In S202, the specific implementation method of this step may refer to the above, and is not described here again. The second resource amount is the accumulated sum of the resource amounts required by each computation logic estimated according to the parameter description information of each computation logic in the graph computation model.

In S203, when partitioning the graph computation model, sequential partitioning may be performed according to a second dependency relationship between a plurality of first nodes, each model block including at least one first node. Each time the partition generates a model block, several first nodes are grouped into a group in order to form a model block, which depends on the second resource amount, the number of GPUs, and the available resource amount of each GPU.

Since there is a second dependency between the first nodes in the graph computation model, the first dependency between the generated model blocks follows the second dependency after the model is partitioned according to the second dependency.

When the graph computation model is partitioned in S203, a specific partitioning manner is not limited, and the partitioning may be performed in a manner similar to an average manner (that is, the amount of resources required by different model blocks is substantially the same and is smaller than the minimum value of the amount of resources available to a single GPU in the multiple GPUs), or a flexible partitioning manner may be used, that is, the amount of resources required by different model blocks may be flexibly partitioned with reference to the amount of resources available to each GPU.

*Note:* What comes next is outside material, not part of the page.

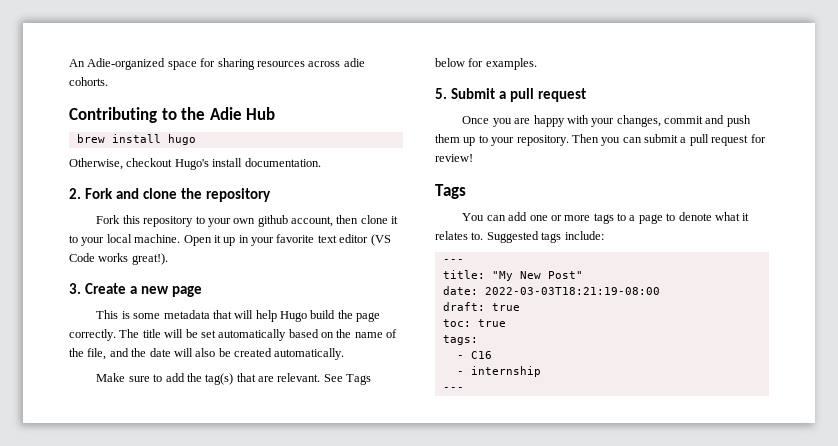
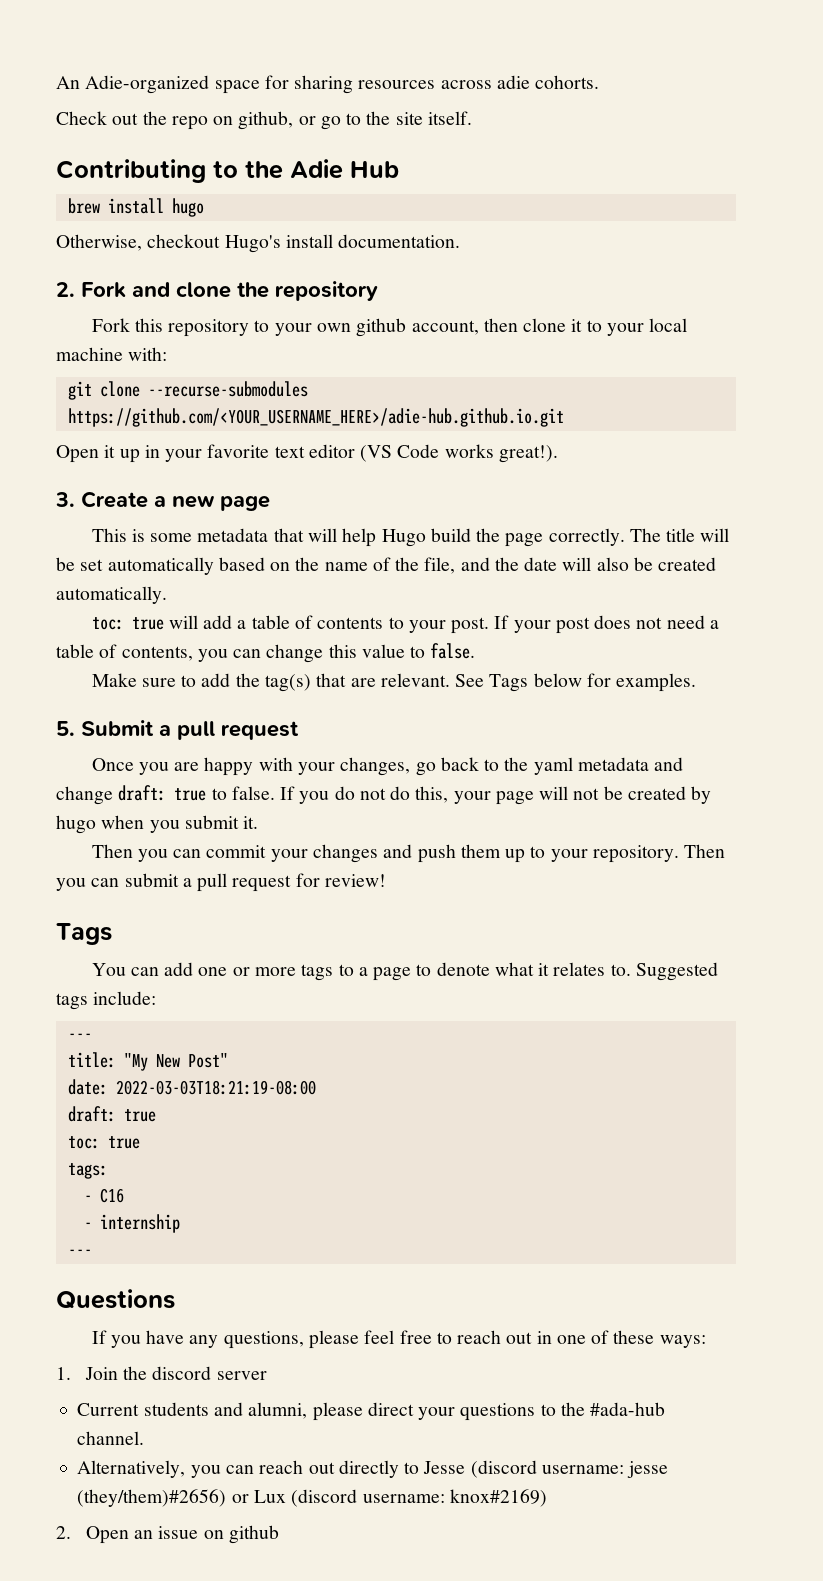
(108, 81) none -> [56,111,472,130] // Check out the repo on github, or go to the site itself.
[134,234,181,243] machine. -> [56,347,168,361] [67,381,308,400] [67,408,564,427] machine with: // git clone --recurse-submodules https://github.com/<YOUR_USERNAME_HERE>/adie-hub.github.io.git //
(345, 354) none -> [91,615,719,634] [56,643,476,663] // toc: true will add a table of contents to your post. If your post does not need a table of contents, you can change this value to false.
[664,116,704,124] commit -> [415,757,684,776] [56,785,712,805] [56,815,259,834] [91,844,378,863] go back to the yaml metadata and change draft: true to false. If you do not do this, your page will not be created by hugo when you submit it. // Then you can commit your changes
(464, 389) none -> [56,1289,175,1309] [91,1330,706,1349] [56,1366,267,1380] [77,1402,666,1421] [77,1431,145,1445] [77,1460,669,1478] [77,1489,547,1507] [56,1525,280,1544] // Questions // If you have any questions, please feel free to reach out in one of these ways: // 1. Join the discord server // Current students and alumni, please direct your questions to the #ada-hub channel. // Alternatively, you can reach out directly to Jesse (discord username: jesse (they/them)#2656) or Lux (discord username: knox#2169) // 2. Open an issue on github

In the embodiment of the present invention, since a certain dependency relationship exists between nodes in the graph computation model, in order to ensure consistency between the computation results of the plurality of divided model blocks on the graph computation request and the computation results of the original graph computation model on the graph computation request, the graph computation model may be partitioned according to the dependency relationship, and when partitioning, the number of the plurality of nodes and the plurality of nodes are specifically used as one model block, the number of the plurality of GPUs to be allocated and the available resource amount of each GPU may be referred to reasonably partition the graph computation model to obtain the plurality of model blocks and the first dependency relationship between the plurality of model blocks.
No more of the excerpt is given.